Autor Palmero Domingo1,2, Lagrutta Laura1,2, Aidar Omar1,2, Bartoletti Bruno1, Cruz Víctor1, Gamberale Ana1, García Ana1 , González Montaner Pablo1,2, Inwentarz Sandra2, Vescovo Marisa1,2
1Hospital de Infecciosas Dr. F. J. Muñiz, Ciudad Autónoma de Buenos Aires, Argentina 2Instituto de Tisioneumonología Prof. Dr. RE. Vaccarezza, Ciudad Autónoma de Buenos Aires, Argentina
Correspondencia : Domingo Palmero E-mail: djalmero@intramed.net
ABSTRACT
The emergence of resistant strains of Mycobacterium tuberculosis to multiple drugs and the difficulties of their diagnosis and treatment constitute a challenge to global public health. To face this challenge,
new anti-tuberculosis drugs, such
as bedaquiline, pretomanid,
and delamanid, as well as replacement drugs, such as fluoroquinolones, linezolid and clofazimine, are used. Based on
the evidence provided by multicenter
studies, drugs associated with a better prognosis of drug-resistant
tuberculosis have been discovered and, recently, a new classification has been proposed, as well as new totally oral regimens.

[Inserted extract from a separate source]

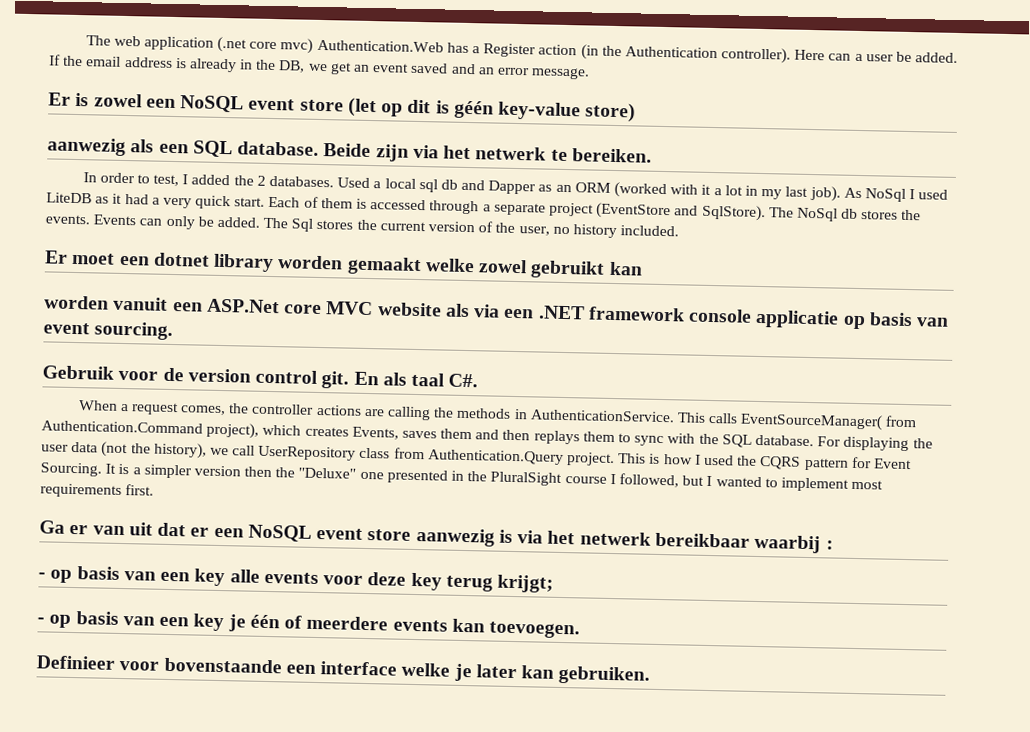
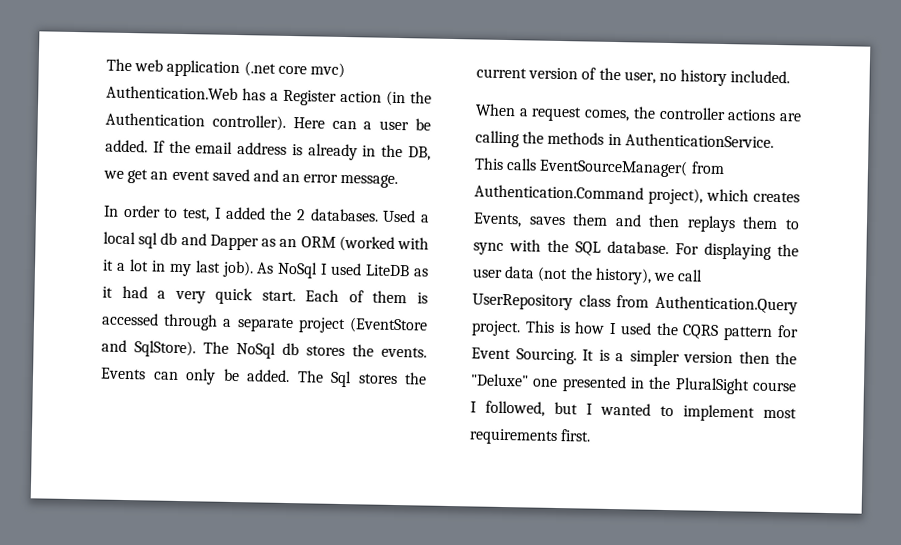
[48,92,637,123] [47,137,652,163] // Er is zowel een NoSQL event store (let op dit is géén key-value store) // aanwezig als een SQL database. Beide zijn via het netwerk te bereiken. -> (399, 181) none
[44,250,643,279] [44,295,950,330] [43,321,174,341] [42,365,479,389] // Er moet een dotnet library worden gemaakt welke zowel gebruikt kan // worden vanuit een ASP.Net core MVC website als via een .NET framework console applicatie op basis van event sourcing. // Gebruik voor de version control git. En als taal C#. -> (791, 77) none
[39,520,834,554] [38,566,555,593] [37,611,581,639] [36,655,651,685] // Ga er van uit dat er een NoSQL event store aanwezig is via het netwerk bereikbaar waarbij : // - op basis van een key alle events voor deze key terug krijgt; // - op basis van een key je één of meerdere events kan toevoegen. // Definieer voor bovenstaande een interface welke je later kan gebruiken. -> (592, 435) none

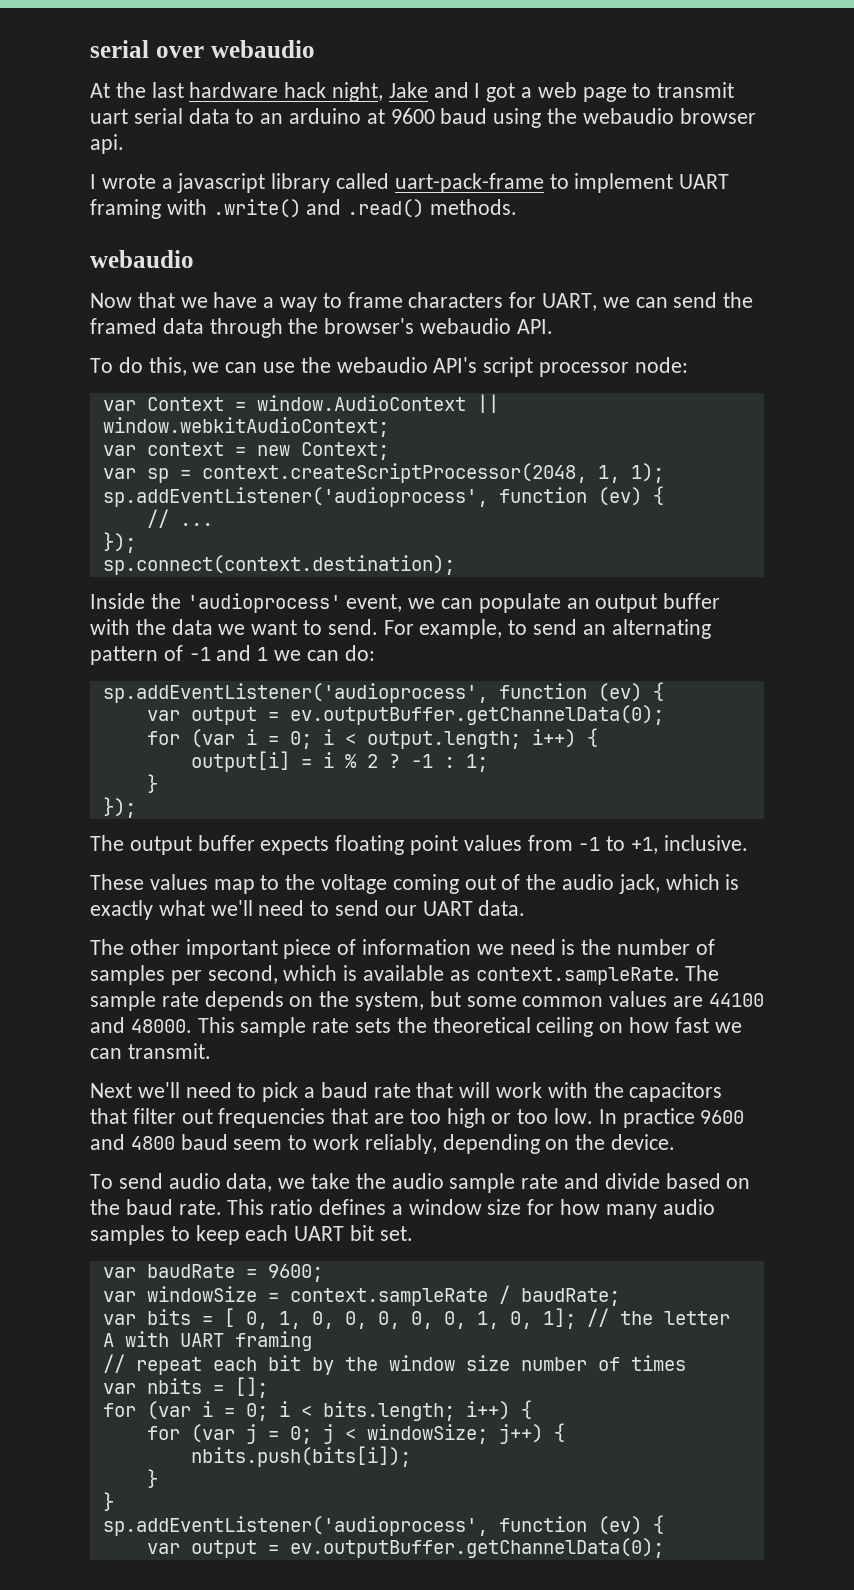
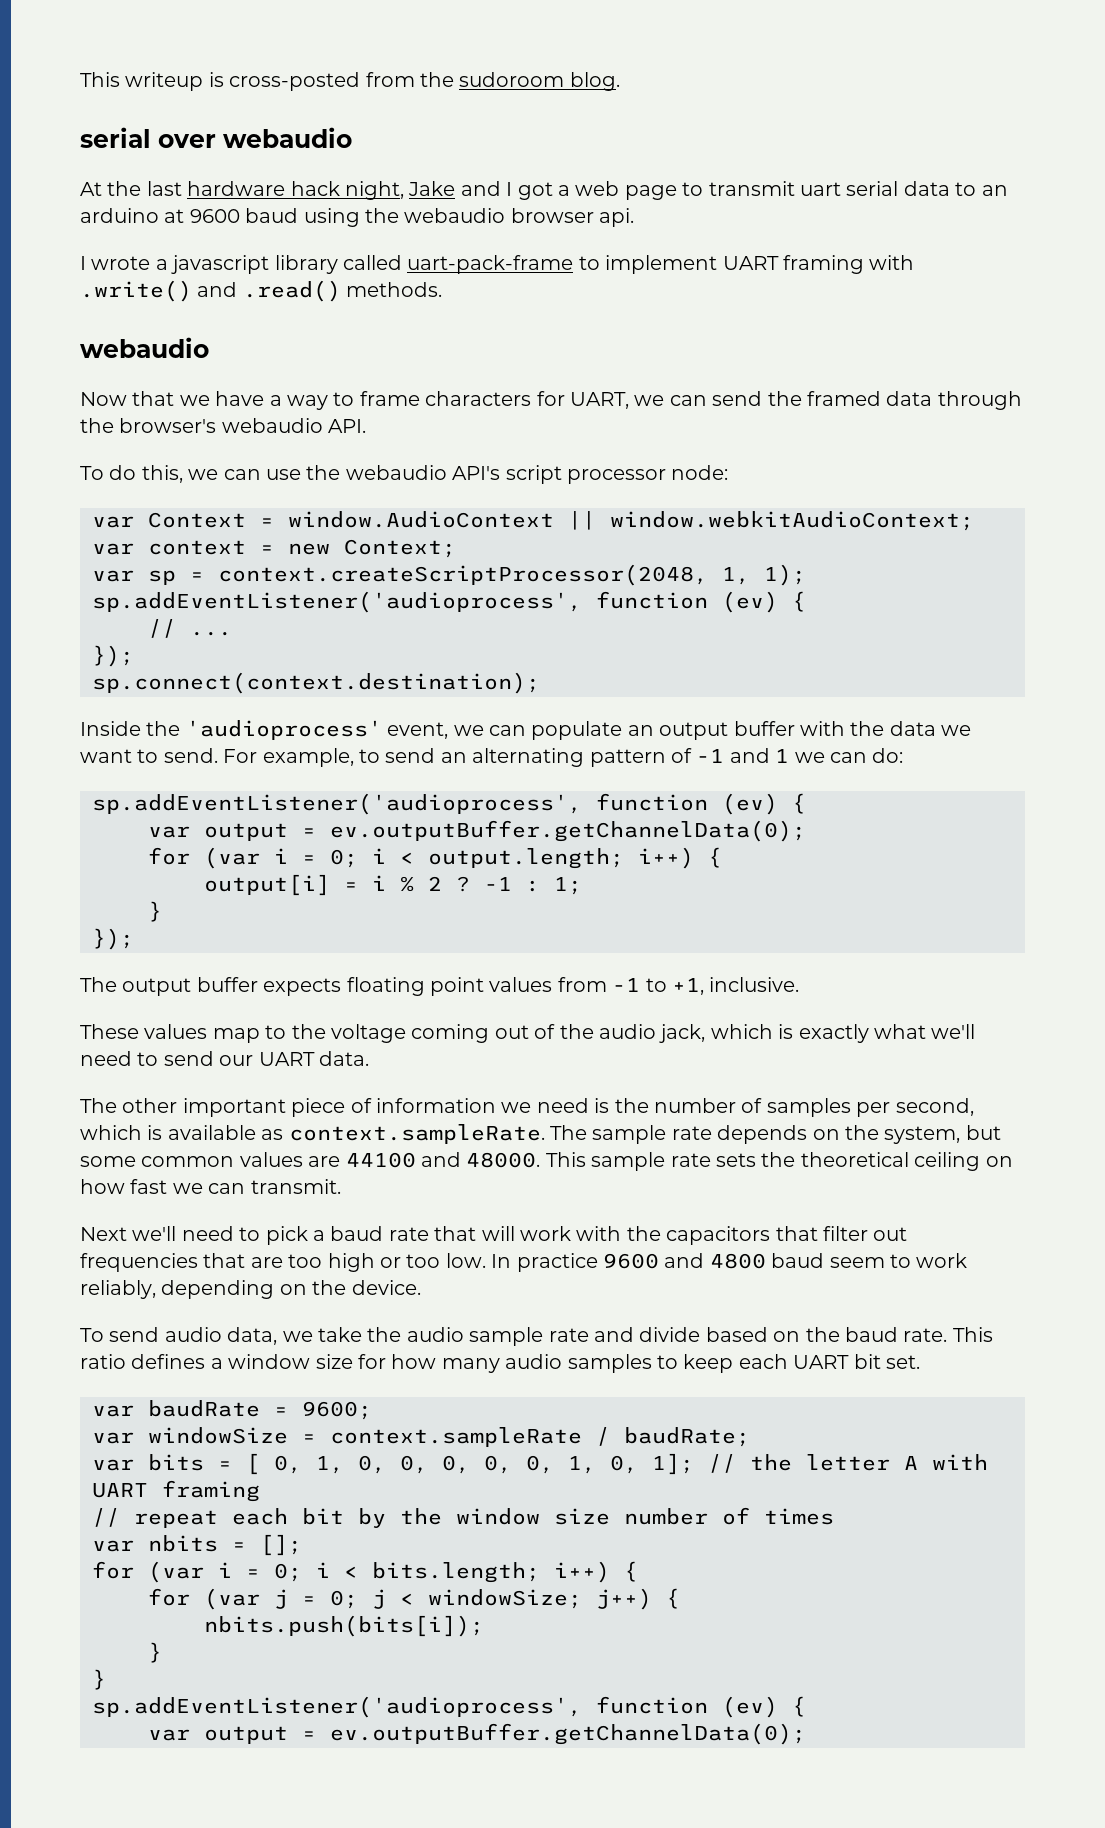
(90, 49) none -> [80,72,620,91] This writeup is cross-posted from the sudoroom blog. //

In this review, we
describe current treatment regimens and practical pharmacological aspects required when prescribing
new drug-resistant tuberculosis treatment
regimens.
Key
words: Tuberculosis, Drug-resistance,
MDR-TB, Pharmacology
RESUMEN
La
emergencia de cepas resistentes de Mycobacterium
tuberculosis a múltiples drogas, las dificultades de su
diagnóstico y tratamiento constituyen un desafío a la salud
pública mundial. Para afrontar esta situación, se emplean nuevas
drogas antituberculosis, como bedaquilina,
pretomanid y delamanid,
así como drogas repropuestas, como fluoroquinolonas, linezolid y clofazimina. Con base en la evidencia brindada por estudios
multicéntricos, se han descubierto
fármacos asociados a un mejor pronóstico de la tuberculosis drogorresistente y, recientemente, se ha propuesto una
nueva clasificación, así como nuevos esquemas totalmente orales.
En esta revisión, describimos los esquemas de tratamiento actuales y los
aspectos farmacológicos prácticos necesarios a la hora de la
prescripción de los nuevos regímenes de tratamiento de la
tuberculosis drogorresistente.
Palabras
clave: Tuberculosis,
Drogorresistencia, TB-MDR, Farmacología
Recibido: 12/09/2021
Aceptado: 02/12/2022
INTRODUCTION
The global threat of drug-resistant tuberculosis (DR-TB) has promoted
the research of new treatment regimens, new drugs, and repurposed drugs1
(not originally
sold for TB, such as fluoroquinolones, linezolid and clofazimine) together with the
traditionally called “second-line drugs” for the purpose
of improving the efficacy of treatment of these forms of the disease.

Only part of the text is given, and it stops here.